Popular Smart Phone Apps Of 2016 Carl Court / Getty

Uber’s brand has been “severely tarnished” by months of scandals and executive departures, Fortune Executive Editor Adam Lashinsky says — but things can get better.

On the latest episode of Recode Decode, Lashinsky spoke with Recode’s Kara Swisher about his new book “Wild Ride: Inside Uber’s Quest for World Domination,” which traces the rise of the ride-hailing company and its former CEO Travis Kalanick. When the interview was taped in front of a live audience at Inforum at the Commonwealth Club, Kalanick had just announced an indefinite leave of absence but had not yet resigned as CEO.

“I don’t know if it will stick,” Lashinsky said of Uber’s planned reinvention. “I think they have a shot at making those things stick because I don’t believe that every person is rotten, and I’m not making any excuses for the people who are.”

He proposed a “cup half full” picture for the company, which would require bringing in new leadership — someone like former Disney COO Tom Staggs, who stepped down from that company last year, or former Ford CEO Alan Mulally, who retired in 2014.
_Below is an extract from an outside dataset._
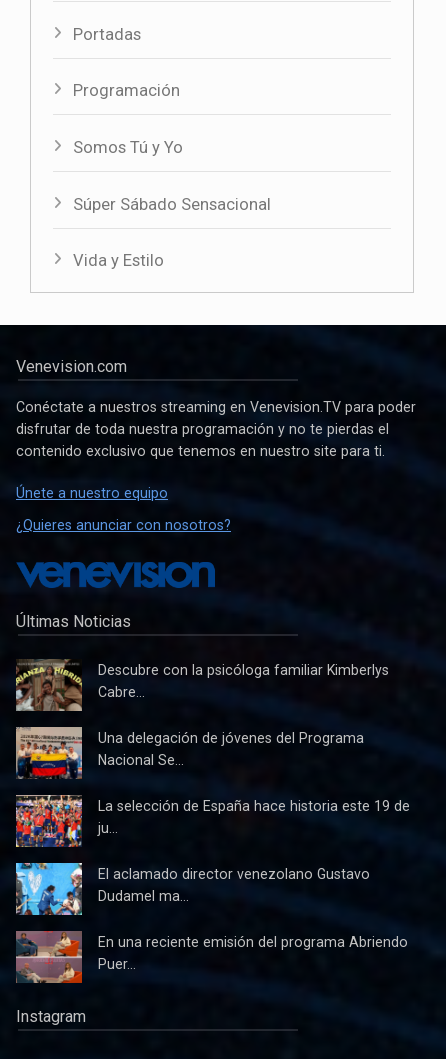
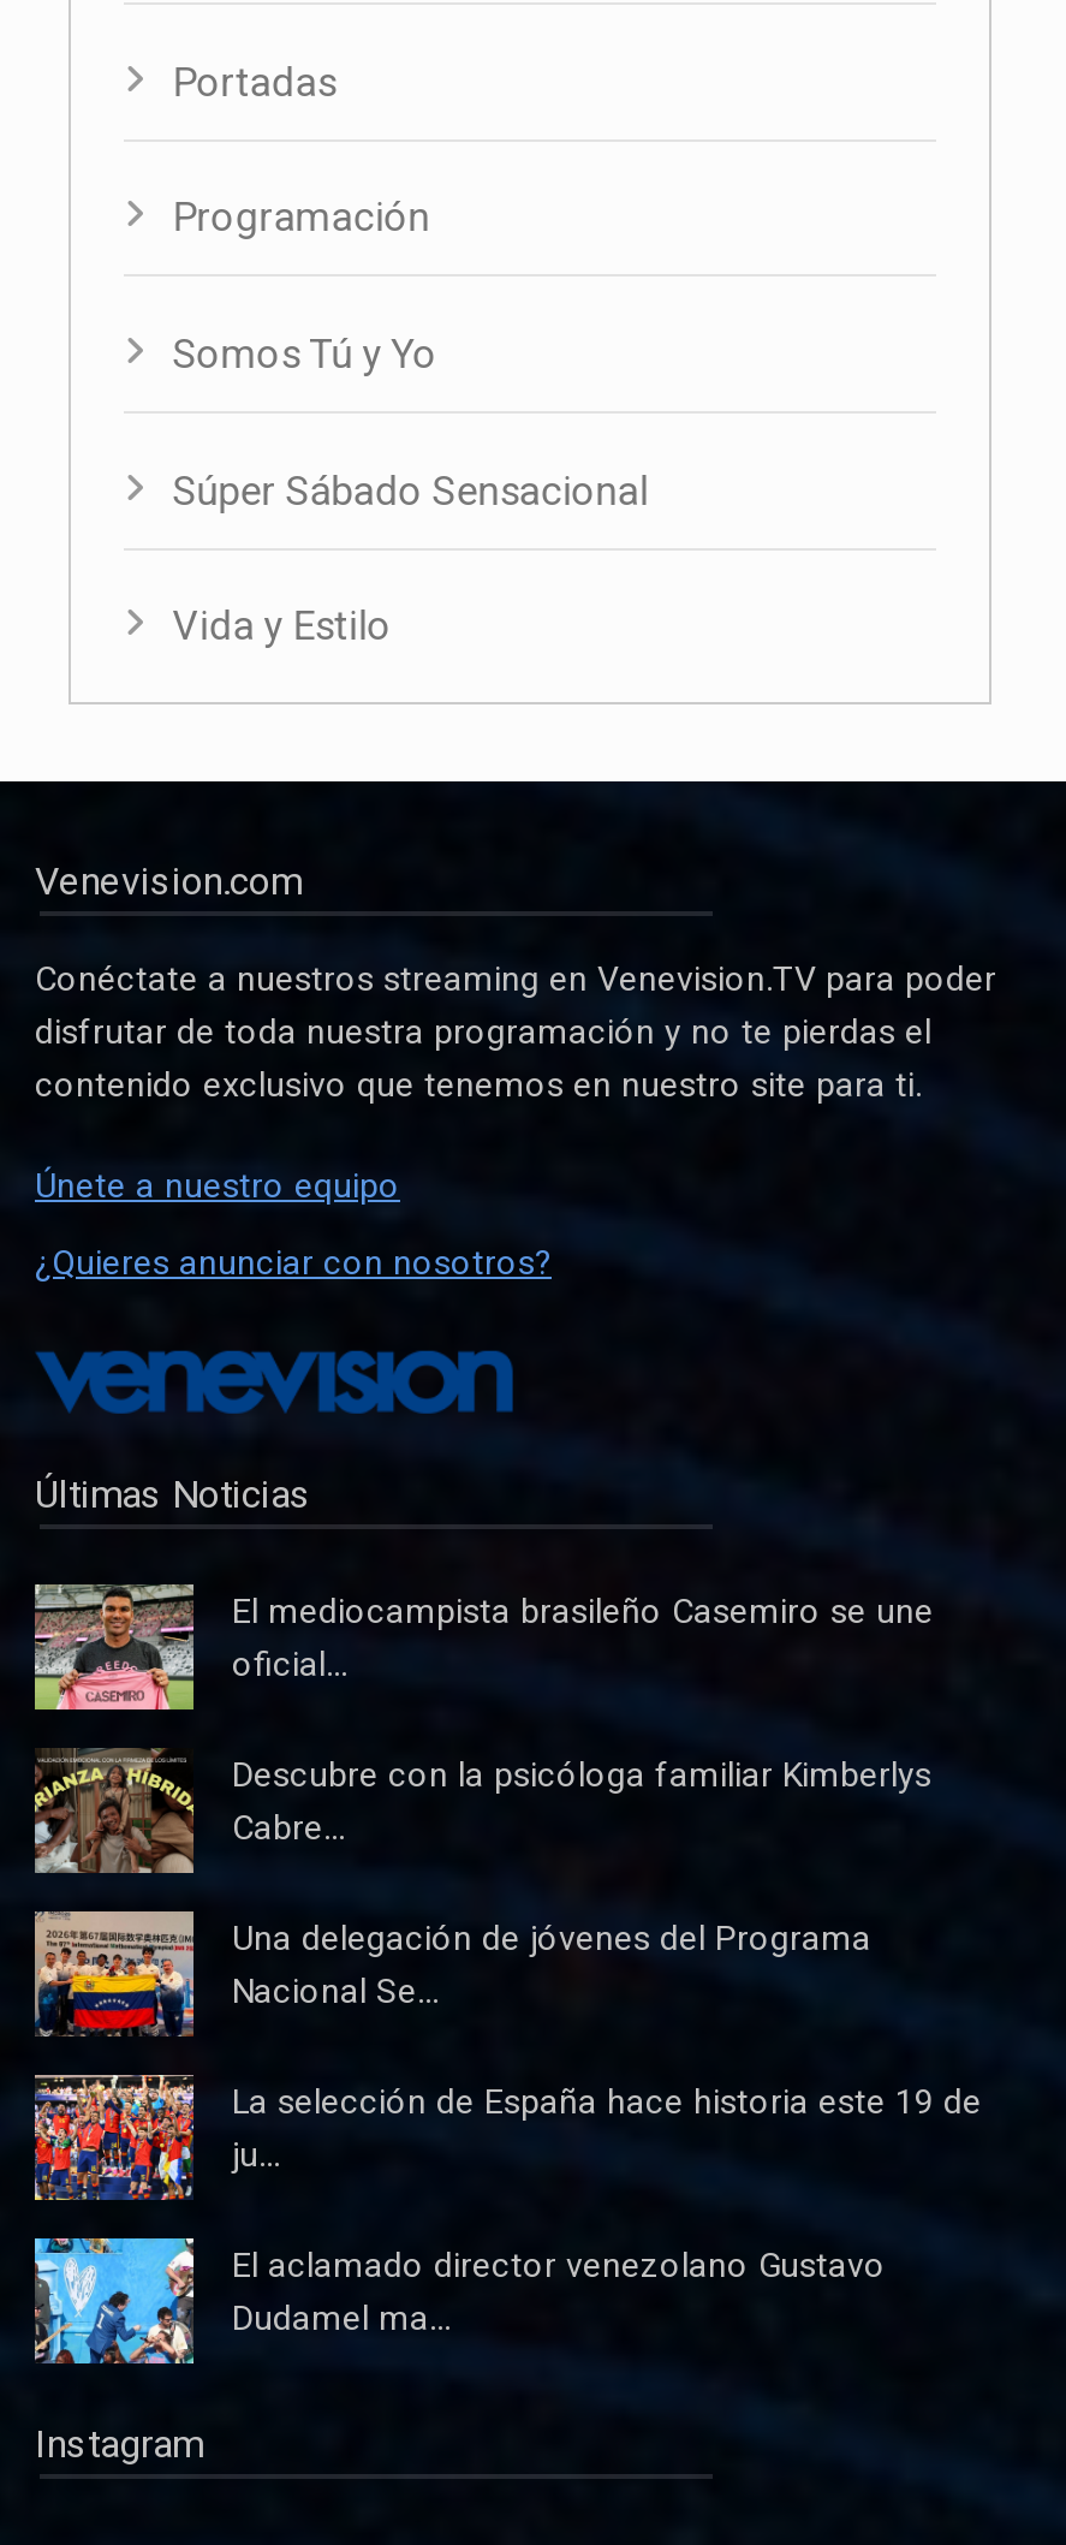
none -> [32,1582,934,1712] [image] | El mediocampista brasileño Casemiro se une | oficial...
moved [98,662,410,904] -> [232,1755,982,2337]: Descubre con la psicóloga familiar Kimberlys | Cabre... | Una delegación de jóvenes del Programa | Nacional Se... | La selección de España hace historia este 19 de | ju... | El aclamado director venezolano Gustavo | Dudamel ma...
[15,930,408,984] [image] | En una reciente emisión del programa Abriendo | Puer... -> none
“I think there’s good people doing good corporate work at Uber, and I don’t think that takes away from the things you’re talking about,” Lashinsky said to Swisher. “I think it’s possible to do what they’re doing without being shifty. And the example would be that Lyft is doing it.”
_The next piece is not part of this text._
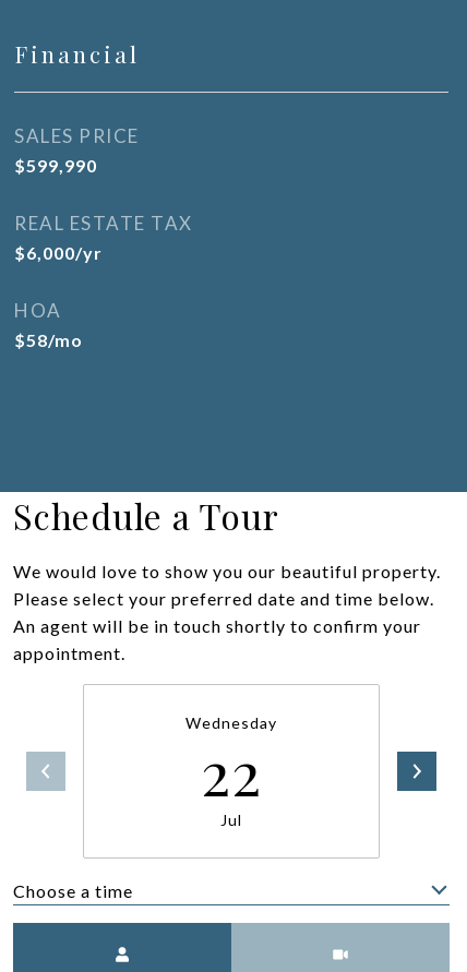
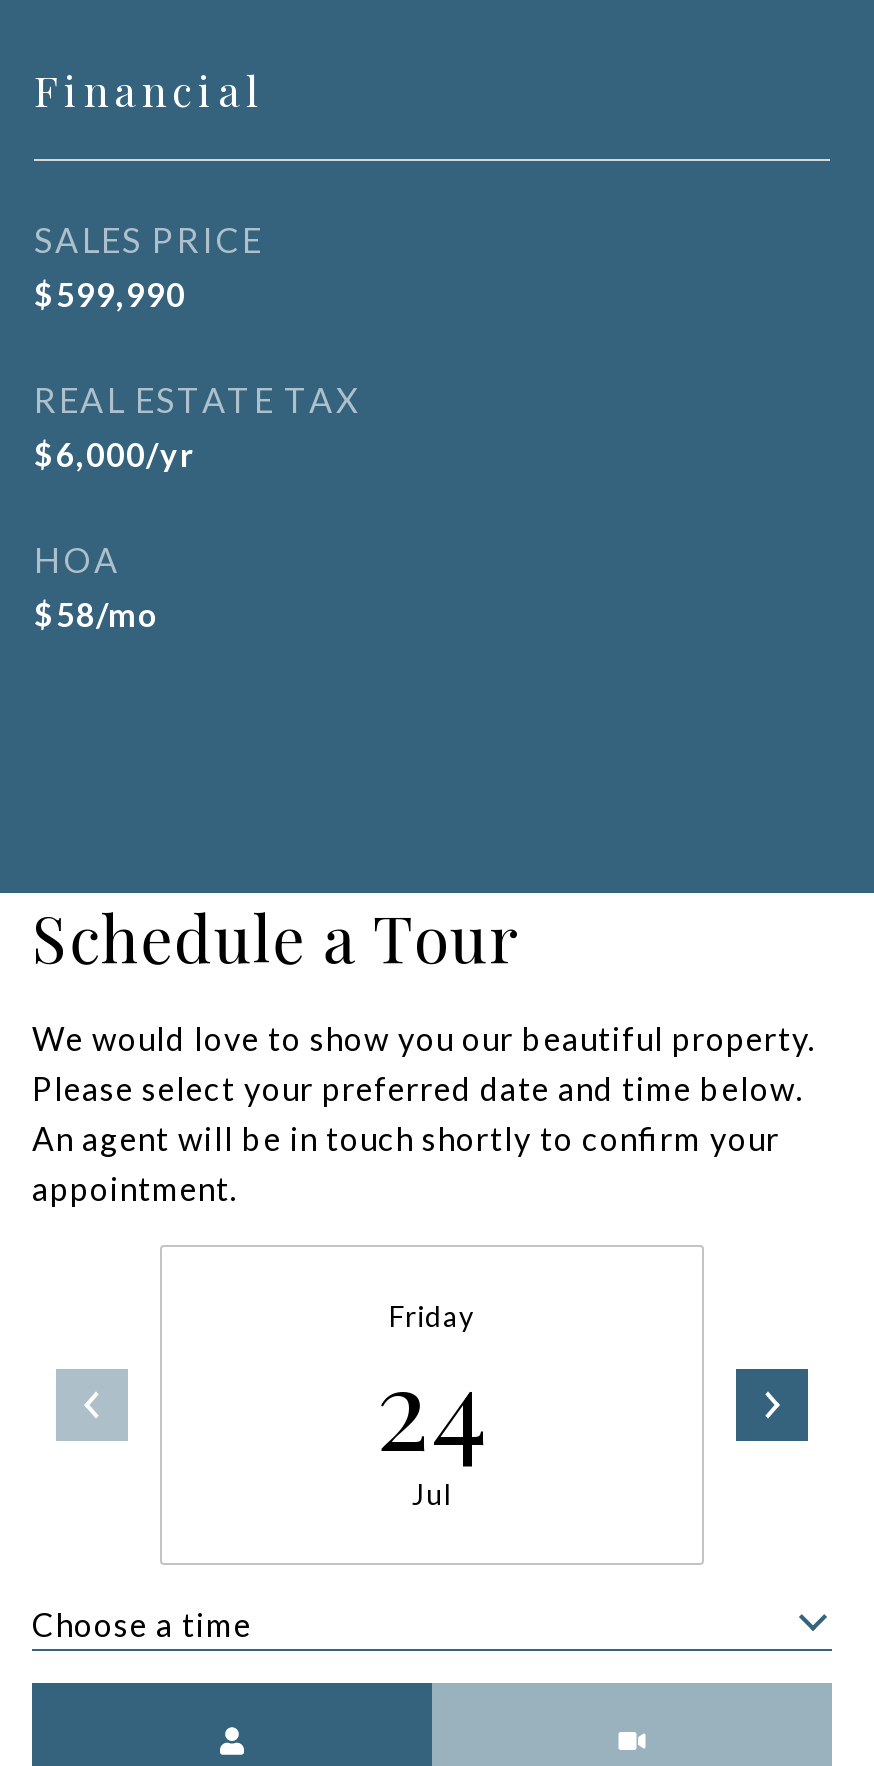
[185,713,277,812] Wednesday | 22 -> [376,1299,488,1479] Friday | 24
You can listen to Recode Decode on Apple Podcasts, Google Play Music, Spotify (mobile only), TuneIn, Stitcher and SoundCloud.

On the new podcast, Lashinsky also talked about trying to find Kalanick’s “Rosebud,” i.e. the thing that made him who he is, and why his reporting didn’t uncover any of the sexual harassment alleged by Susan Fowler and other former employees, or the now-infamous “Miami letter” that Kalanick sent in 2013.

“I interviewed women on the record for this book, I interviewed women off the record for this book, and this subject didn’t come up,” Lashinsky said. “I didn’t know.”

“If anyone’s going to bring it up unsolicited when I say, ‘Tell me what I need to know,’ you would think it would be women,” he added.